I am want to explain the differences between the jobs of an HR business partner (HRBP) and an HR generalist. I am a CHRO and am trying to simplify this for a presentation to managers. How can I clearly and succinctly explain the differences between these two roles?

You are taking responsibility for accomplishing a more collaborative relationship between HR and management, resulting in improved profitability of the entire organization—a benefit for everybody.

Set up a series of talks with small groups of leaders from around the organization and give your presentation. Keep track of who attends and follow up with those who don’t.

Use PowerPoint to create your presentation and begin each slide with a headline, followed by the topics you’ll address; all should be focused on how an HRBP and a generalist each help the company’s managers. Here is some sample language to get you started. You can add in your own observations and make it specific to your organization.

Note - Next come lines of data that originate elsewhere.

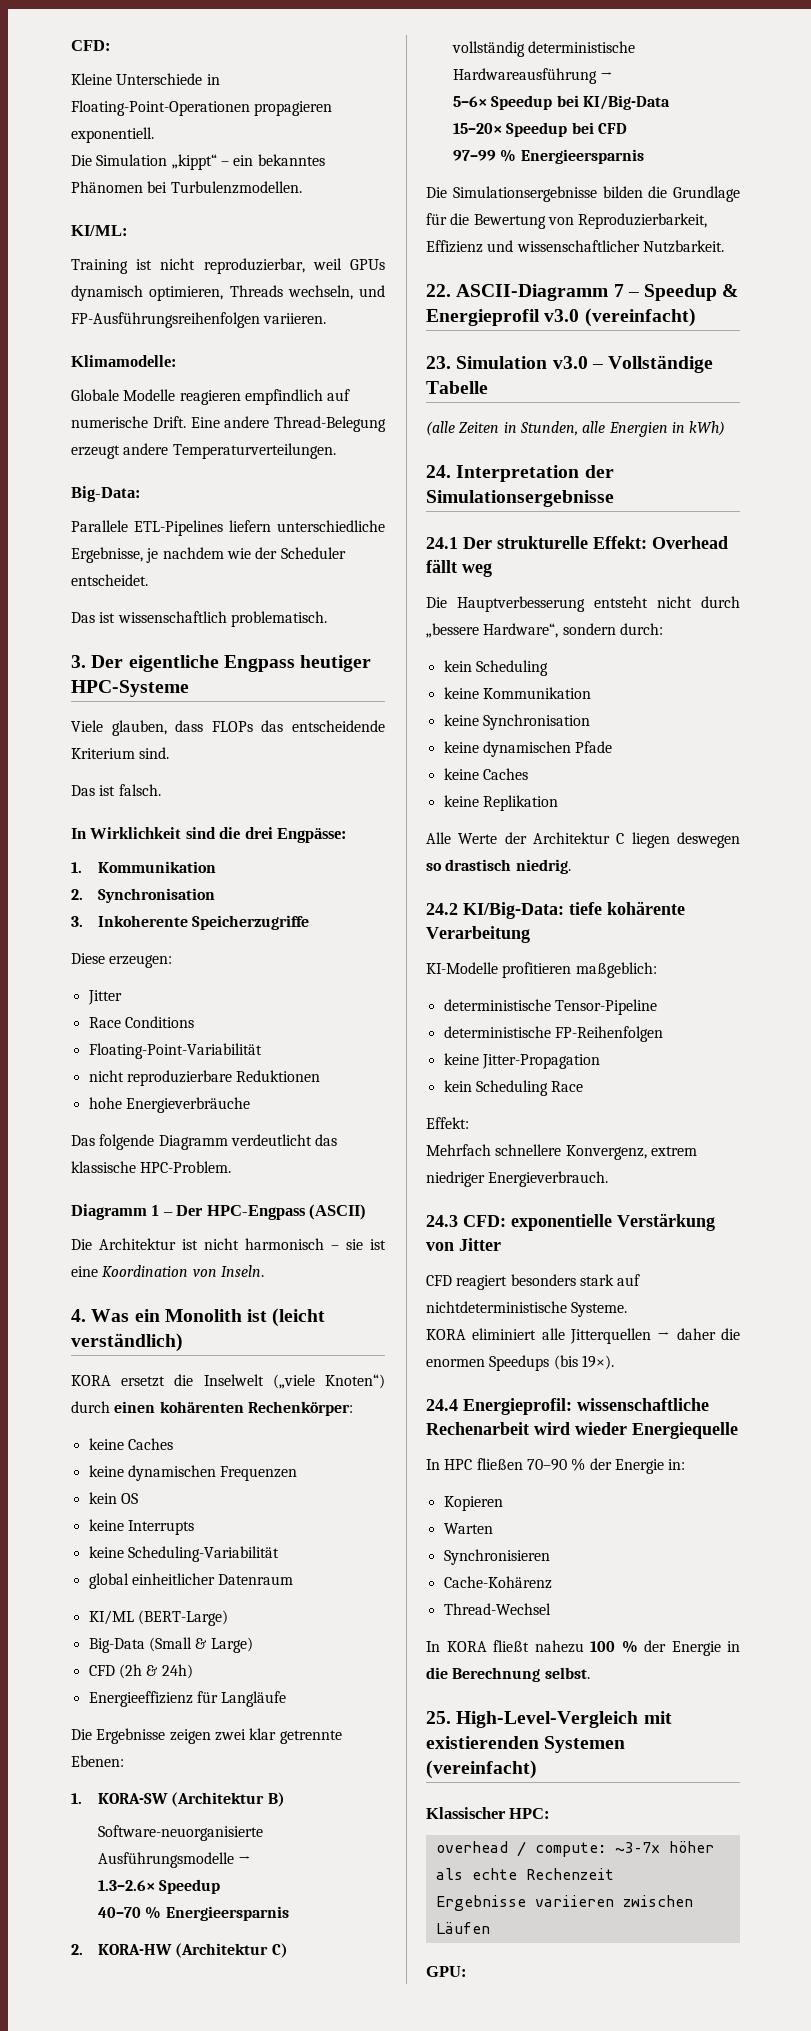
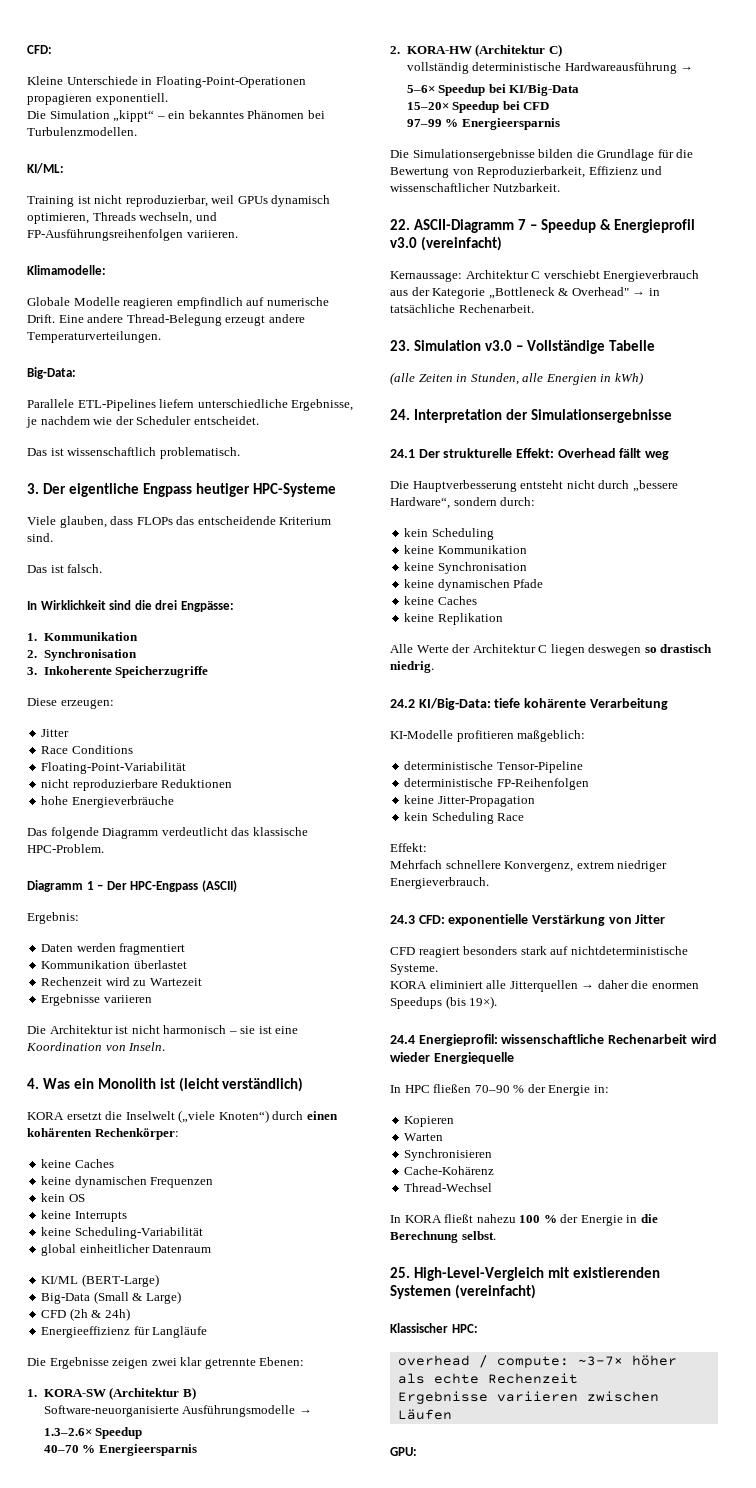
+ Ergebnis:
+ Daten werden fragmentiert
+ Kommunikation überlastet
+ Rechenzeit wird zu Wartezeit
+ Ergebnisse variieren
+ Kernaussage: Architektur C verschiebt Energieverbrauch aus der Kategorie „Bottleneck & Overhead" → in tatsächliche Rechenarbeit.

Slide 1: Managers’ Deliverables and Responsibilities

  • A company is a complex piece of money-making machinery. Every department is an important cog in that machinery.
  • Every organization constantly seeks ways to improve profitability.
  • To maximize profitability, all departments need to interact smoothly to reach common goals.
  • More interaction between departments with very different bodies of knowledge will have to occur.
  • The prime responsibility of every manager is to get work done through others to meet departmental goals and support corporate objectives.
  • These issues all impact your personal success.

Slide 2: HR Deliverables That Help Managers and the Organization

  • HR has a responsibility to do everything it can to support corporate goal achievement, helping you get work done productively with peers and through direct reports.
  • Think of HR as the oil that helps all departmental cogs run smoothly, supporting many different interests that help the enterprise operate efficiently.
  • HR must always ensure that all operations are executed in the ways that minimize the likelihood of costly legal issues.
  • Managers’ success can be leveraged by differentiating and using the functions of the HR generalist and the HRBP appropriately.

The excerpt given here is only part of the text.